ING survey: 8 in 10 transport companies want to be emission free
The transportation and logistics sector is moving towards a zero-emission scenario just as rapidly as the car sector. But since fuel cost has a severe impact on their business models, the switch is much more significant.
The willingness from the sector is already in place. According to a survey conducted by the bank ING (jointly with Vlaams Instituut Logistiek (VIL), Logistics in Wallonia, and Thomas More-hogeschool), one in three Belgian companies already has some form of alternative propulsion in their fleet.
Furthermore, part of the study reveals how the industry feels about the transition to alternative transportation options. Four in five (80%) transportation companies in our country want to decarbonize their operations. And more than half (53%) names ecological reasons as their impulse to transition towards sustainable alternatives.
Politics are pushing
But make no mistake, it is clearly indicated that an environmentally conscious approach is only effective if it is accompanied by sufficient economic profitability.
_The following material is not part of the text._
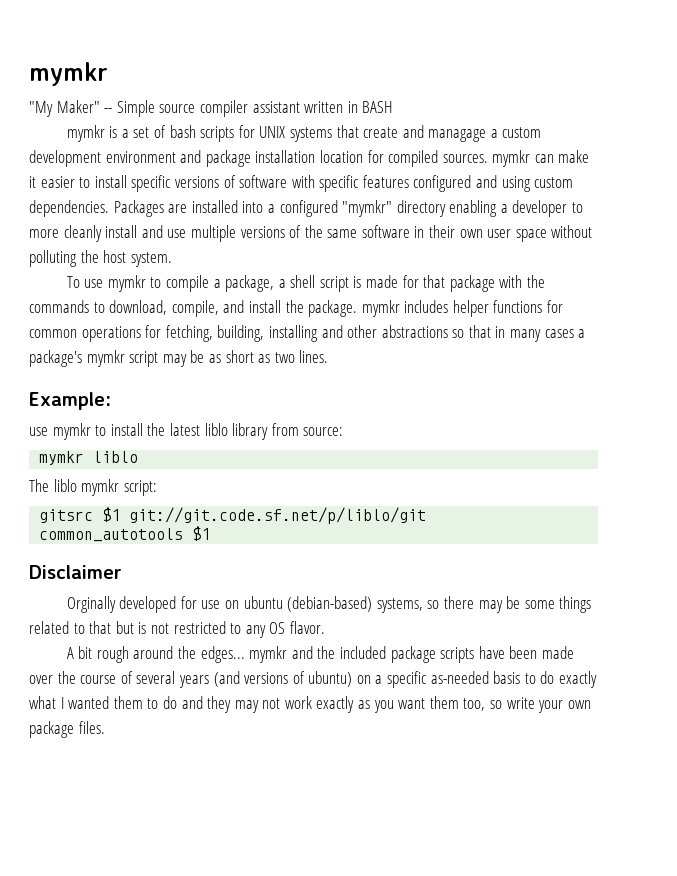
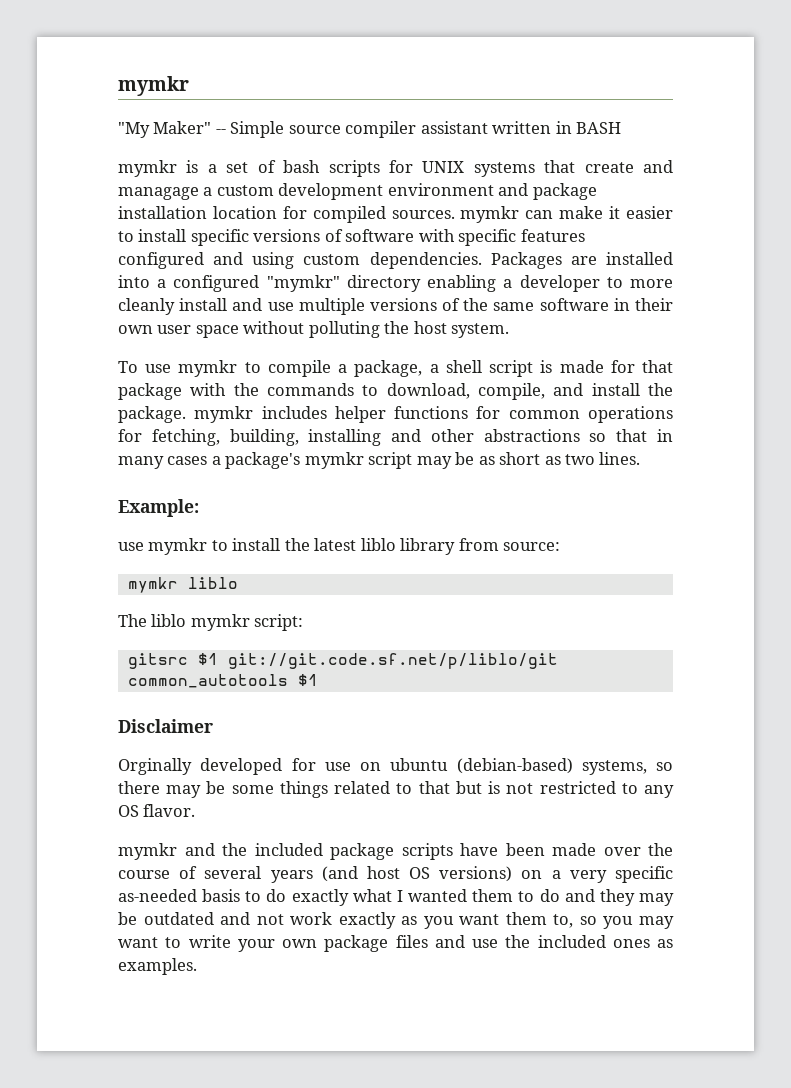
- A bit rough around the edges... mymkr and the included package scripts have been made over the course of several years (and versions of ubuntu) on a specific as-needed basis to do exactly what I wanted them to do and they may not work exactly as you want them too, so write your own package files.
+ mymkr and the included package scripts have been made over the course of several years (and host OS versions) on a very specific as-needed basis to do exactly what I wanted them to do and they may be outdated and not work exactly as you want them to, so you may want to write your own package files and use the included ones as examples.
For example, the limited number of charging and refueling stations is still considered a major obstacle. Infrastructure needs to be supported more.
Of course, the move is pushed by politics. The Belgian federal government decided that emission-free commercial vehicles must become the norm from 2026 onwards.
And the European Green Deal is increasing the pressure among transport and logistics companies for emission-free solutions. This plan has the ambition to reduce CO2 emissions by more than 50% already by 2030.
Chances for hydrogen
Which types of alternative fuels are regarded viable by the sector? While fuel companies and truck manufactures have put a lot of effort into liquid natural gas (LNG), that path seems to be a dead-end. It’s hard to be profitable with this technology, putting zero-emission technologies more to the forefront.
Biodiesel is still a contender, especially if excise taxes on regular diesel and gasoline rise, the advantage could tilt. Only the production of biodiesel, which is in many cases made from vegetable oil and renewable energy, is a big hurdle.
In that case, the sector sees more benefit in hydrogen. The position of Scania, which announced earlier this year that it rules out hydrogen because fuel-cell trucks will be too inefficient and expensive compared to battery-powered vehicles, is not followed.
The Belgian transport sector refers to the Green Deal, which involves the roll-out of a network of hydrogen stations, which will be a major asset.
The transportation and logistics sector does question whether hydrogen is de-carbonized enough, now that only part of our electricity supply is green. Electric trucks could also become an important player, but the charging complexity remains a hurdle.
Unlike cars, it is not currently possible to fast-charge trucks at dedicated stations on the move. This always has to be done in the hub, which means that this type of truck will remain condemned to short distances (nearby deliveries) for the time being.